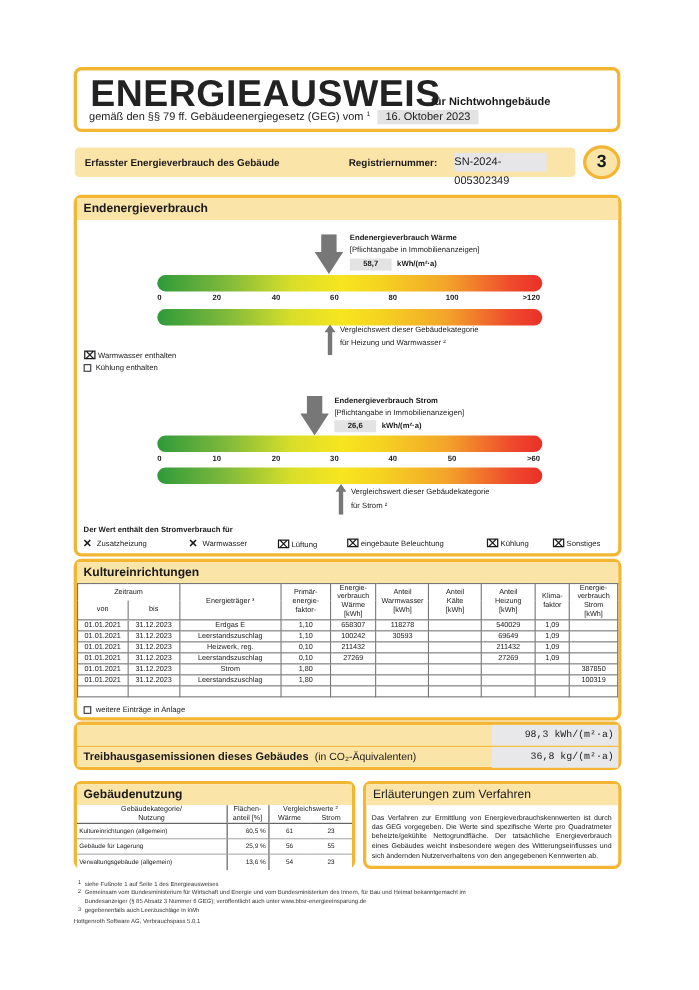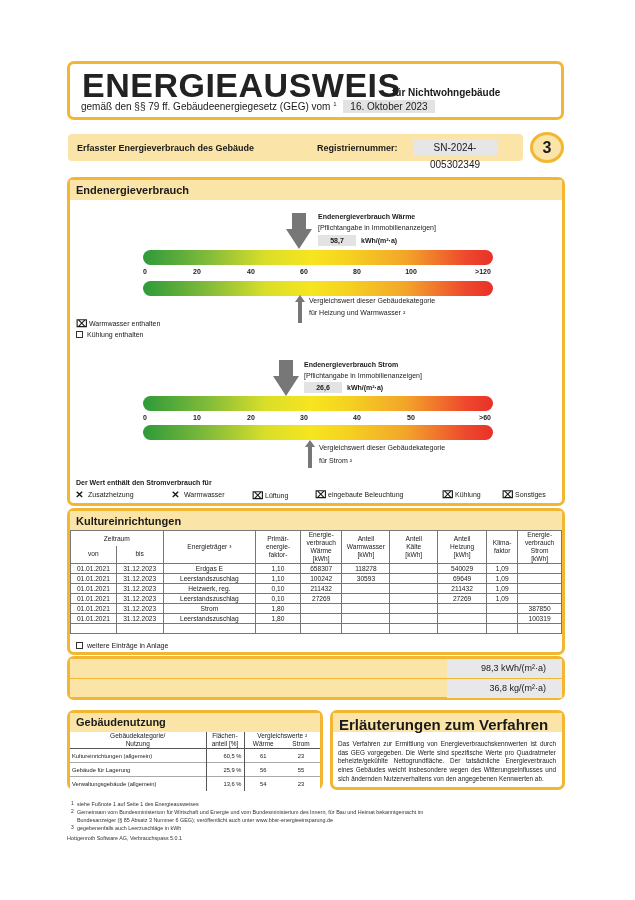--- a/index.html
+++ b/index.html
@@ -14,21 +14,21 @@
   #title { left: 82px; top: 66px; font-size: 34px; font-weight: bold; letter-spacing: 0.5px; color: #222; }
   #subtitle { left: 392px; top: 87px; font-size: 10px; font-weight: bold; }
   #law { left: 81px; top: 101px; font-size: 10px; }
   #law sup { font-size: 6px; }
   #datebox { left: 343px; top: 100px; width: 92px; height: 13px; background: #e3e3e3; font-size: 10px; text-align: center; line-height: 13px; }
 
   
   #regbar { left: 68px; top: 134px; width: 455px; height: 27px; background: #fbe4a8; border-radius: 4px; }
   #regbar-left { left: 77px; top: 143px; font-size: 9px; font-weight: bold; }
   #reglabel { left: 317px; top: 143px; font-size: 9px; font-weight: bold; }
-  #regvalue { left: 413px; top: 139px; width: 84px; height: 17px; background: #e6e6e8; font-size: 10px; line-height: 17px; text-align: center; }
+  #regvalue { left: 413px; top: 139px; width: 84px; height: 17px; background: #e6e6e8; font-size: 10px; line-height: 17px; text-align: left; }
   #pagecircle { left: 530px; top: 132px; width: 34px; height: 31px; border: 3px solid #f2b632; border-radius: 50%; background: #fbe4a8; font-weight: bold; font-size: 16px; text-align: center; line-height: 25px; }
 
   
   #endbox { left: 67px; top: 177px; width: 498px; height: 329px; }
   #endhdr { left: 70px; top: 180px; width: 492px; height: 20px; }
   #endtitle { left: 76px; top: 184px; font-size: 11px; font-weight: bold; }
 
   .bar { position: absolute; height: 15px; border-radius: 8px;
     background: linear-gradient(to right, #2e9a3a 0%, #7fba3a 18%, #d9de2a 35%, #f7e51f 48%, #f5d321 58%, #f3a52a 75%, #ee4a2d 92%, #e93028 100%); }
   .ticks { position: absolute; font-size: 7px; font-weight: bold; }
@@ -45,37 +45,37 @@
   #vhdr { left: 70px; top: 511px; width: 492px; height: 19px; }
   #vtitle { left: 76px; top: 515px; font-size: 11px; font-weight: bold; }
   table.v { position: absolute; left: 70px; top: 530px; width: 492px; border-collapse: collapse; font-size: 6.6px; background: #fff; }
   table.v th { font-weight: normal; border: 1px solid #777; padding: 0 1px; text-align: center; line-height: 8px; }
   table.v td { border: 1px solid #777; height: 10px; padding: 0 2px; text-align: center; line-height: 9px; }
   #weitere { left: 76px; top: 642px; font-size: 7px; }
 
   
   #pebox { left: 67px; top: 656px; width: 498px; height: 44px; }
   .perow { position: absolute; left: 70px; width: 492px; height: 19px; background: #fbe4a8; }
-  .perow .v { position: absolute; right: 0; top: 0; width: 115px; height: 19px; background: #e8e8ea; text-align: right; padding-right: 16px; line-height: 19px; font-size: 9px; }
+  .perow .v { position: absolute; right: 0; top: 0; width: 115px; height: 19px; background: #e8e8ea; text-align: right; padding-right: 4px; line-height: 19px; font-size: 9px; font-family: Liberation Mono, monospace; }
   .perow .t { position: absolute; left: 6px; top: 0; line-height: 19px; font-size: 10px; font-weight: bold; }
   .perow .t .n { font-weight: normal; font-size: 9.5px; }
 
   
   #nbox { left: 67px; top: 710px; width: 256px; height: 80px; }
   #nhdr { left: 70px; top: 713px; width: 250px; height: 19px; }
   #ntitle { left: 76px; top: 716px; font-size: 11px; font-weight: bold; }
   table.n { position: absolute; left: 70px; top: 732px; width: 250px; border-collapse: collapse; font-size: 5.8px; background: #fff; }
   table.n th { font-weight: normal; font-size: 6.5px; border-bottom: 1px solid #555; line-height: 8px; text-align: center; }
   table.n td { height: 14px; border-top: 1px solid #aaa; padding: 0 2px; }
   table.n .bl { border-left: 1px solid #555; }
 
   
   #ebox { left: 330px; top: 710px; width: 235px; height: 80px; }
   #ehdr { left: 333px; top: 713px; width: 229px; height: 19px; }
-  #etitle { left: 339px; top: 716px; font-size: 15px; font-weight: bold; text-align: center; }
+  #etitle { left: 339px; top: 716px; font-size: 11px; font-weight: normal; text-align: center; }
   #etext { left: 338px; top: 740px; width: 218px; font-size: 6.4px; line-height: 8.7px; text-align: justify; }
 
   
   .fn { position: absolute; left: 77px; font-size: 5.4px; color: #333; white-space: nowrap; }
   .fn sup { position: absolute; left: -6px; top: -1px; font-size: 5px; }
 </style>
 </head>
 <body>
 
 <div id="titlebox" class="abs frame"></div>
@@ -301,20 +301,21 @@
 <div id="weitere" class="chk">
     <span class="box"></span>
     <span>weitere Einträge in Anlage</span>
   </div>
 
 <div id="pebox" class="abs frame"></div>
 <div class="perow" style="top:659px">
   <span class="v">98,3 kWh/(m²·a)</span>
 </div>
 <div class="perow" style="top:678px;border-top:1px solid #f2b632">
+  <span class="t"><span>Treibhausgasemissionen dieses Gebäudes</span>&nbsp; <span class="n">(in CO₂-Äquivalenten)</span></span>
   <span class="v">36,8 kg/(m²·a)</span>
 </div>
 
 <div id="nbox" class="abs frame"></div>
 <div id="nhdr" class="abs hdrband"></div>
 <div id="ntitle" class="abs">Gebäudenutzung</div>
 <table class="n">
   <colgroup>
       <col style="width:136px">
       <col style="width:38px">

# PROBLEM REQUIREMENTS:
Exactly the lines from the start of the entries above through the line with "normal; border: 1px" should be reproduced, and nothing else; drop the pictures.

# EXERCISE OUTPUT:
--- a/index.html
+++ b/index.html
@@ -14,21 +14,21 @@
   #title { left: 82px; top: 66px; font-size: 34px; font-weight: bold; letter-spacing: 0.5px; color: #222; }
   #subtitle { left: 392px; top: 87px; font-size: 10px; font-weight: bold; }
   #law { left: 81px; top: 101px; font-size: 10px; }
   #law sup { font-size: 6px; }
   #datebox { left: 343px; top: 100px; width: 92px; height: 13px; background: #e3e3e3; font-size: 10px; text-align: center; line-height: 13px; }
 
   
   #regbar { left: 68px; top: 134px; width: 455px; height: 27px; background: #fbe4a8; border-radius: 4px; }
   #regbar-left { left: 77px; top: 143px; font-size: 9px; font-weight: bold; }
   #reglabel { left: 317px; top: 143px; font-size: 9px; font-weight: bold; }
-  #regvalue { left: 413px; top: 139px; width: 84px; height: 17px; background: #e6e6e8; font-size: 10px; line-height: 17px; text-align: center; }
+  #regvalue { left: 413px; top: 139px; width: 84px; height: 17px; background: #e6e6e8; font-size: 10px; line-height: 17px; text-align: left; }
   #pagecircle { left: 530px; top: 132px; width: 34px; height: 31px; border: 3px solid #f2b632; border-radius: 50%; background: #fbe4a8; font-weight: bold; font-size: 16px; text-align: center; line-height: 25px; }
 
   
   #endbox { left: 67px; top: 177px; width: 498px; height: 329px; }
   #endhdr { left: 70px; top: 180px; width: 492px; height: 20px; }
   #endtitle { left: 76px; top: 184px; font-size: 11px; font-weight: bold; }
 
   .bar { position: absolute; height: 15px; border-radius: 8px;
     background: linear-gradient(to right, #2e9a3a 0%, #7fba3a 18%, #d9de2a 35%, #f7e51f 48%, #f5d321 58%, #f3a52a 75%, #ee4a2d 92%, #e93028 100%); }
   .ticks { position: absolute; font-size: 7px; font-weight: bold; }
@@ -45,37 +45,37 @@
   #vhdr { left: 70px; top: 511px; width: 492px; height: 19px; }
   #vtitle { left: 76px; top: 515px; font-size: 11px; font-weight: bold; }
   table.v { position: absolute; left: 70px; top: 530px; width: 492px; border-collapse: collapse; font-size: 6.6px; background: #fff; }
   table.v th { font-weight: normal; border: 1px solid #777; padding: 0 1px; text-align: center; line-height: 8px; }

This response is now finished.